Material provided →
#####
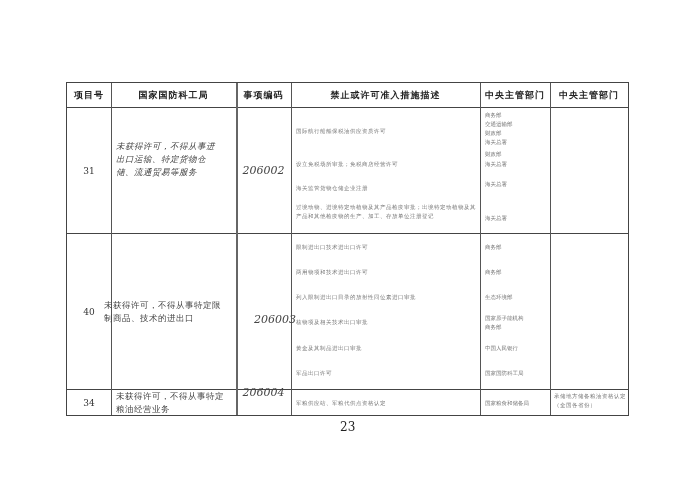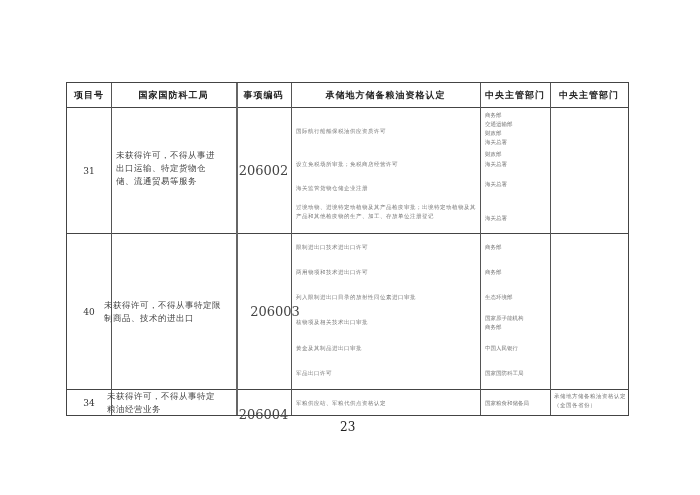"承储地方储备粮油资格认定" div.hdr { text: 承储地方储备粮油资格认定 -> 禁止或许可准入措施描述 }
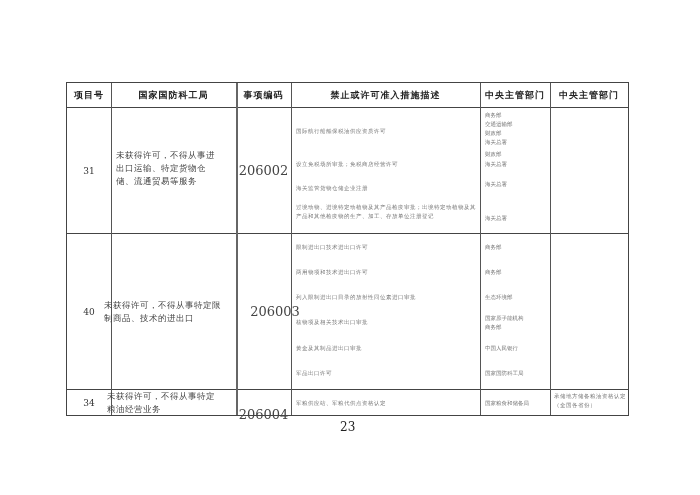"未获得许可，不得从事进出口运输、特定货物仓储、流通贸易等服务" div.cell { font-style: none -> italic; top: 23px -> 14px }
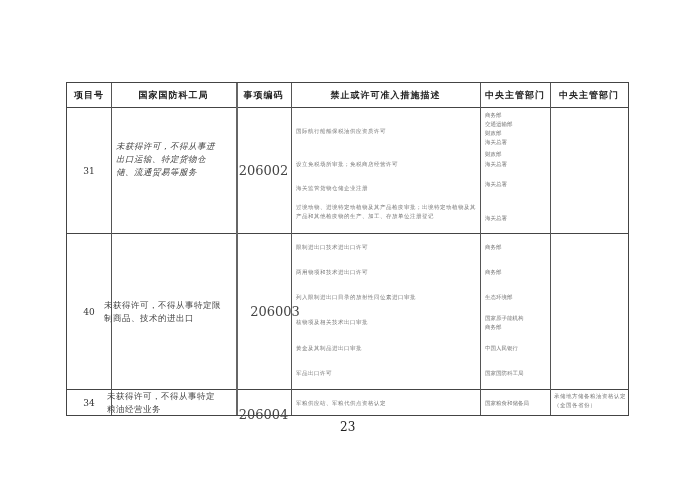"206002" .code { font-size: 13px -> 11px; font-style: none -> italic }
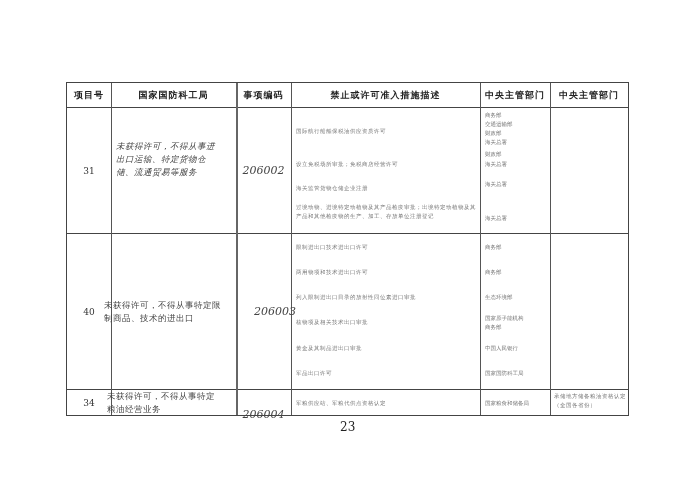"206003" div.cell { top: 151px -> 159px }
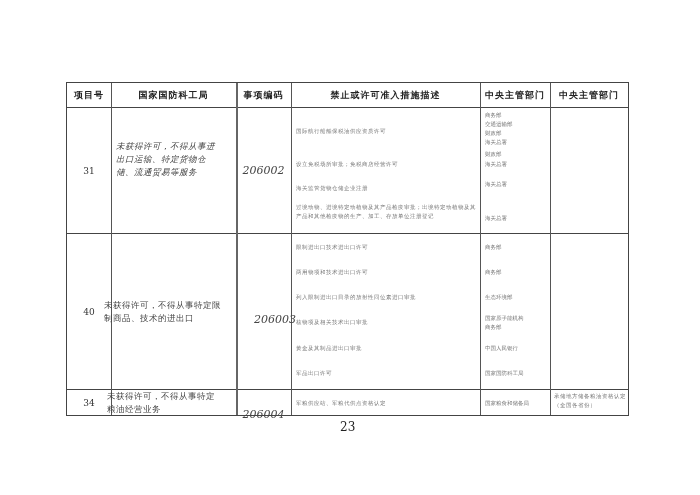"未获得许可，不得从事特定粮油经营业务" div.cell { left: 35px -> 44px }
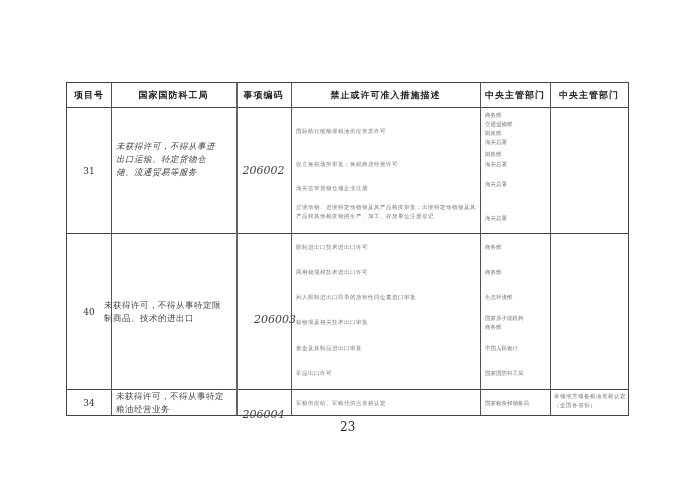"206004" div.cell { top: 318px -> 296px }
#####
Aim of the task → Leave out the pictures and output every record above precisely as given.

Exercise output →
"承储地方储备粮油资格认定" div.hdr { text: 承储地方储备粮油资格认定 -> 禁止或许可准入措施描述 }
"未获得许可，不得从事进出口运输、特定货物仓储、流通贸易等服务" div.cell { font-style: none -> italic; top: 23px -> 14px }
"206002" .code { font-size: 13px -> 11px; font-style: none -> italic }
"206003" div.cell { top: 151px -> 159px }
"未获得许可，不得从事特定粮油经营业务" div.cell { left: 35px -> 44px }
"206004" div.cell { top: 318px -> 296px }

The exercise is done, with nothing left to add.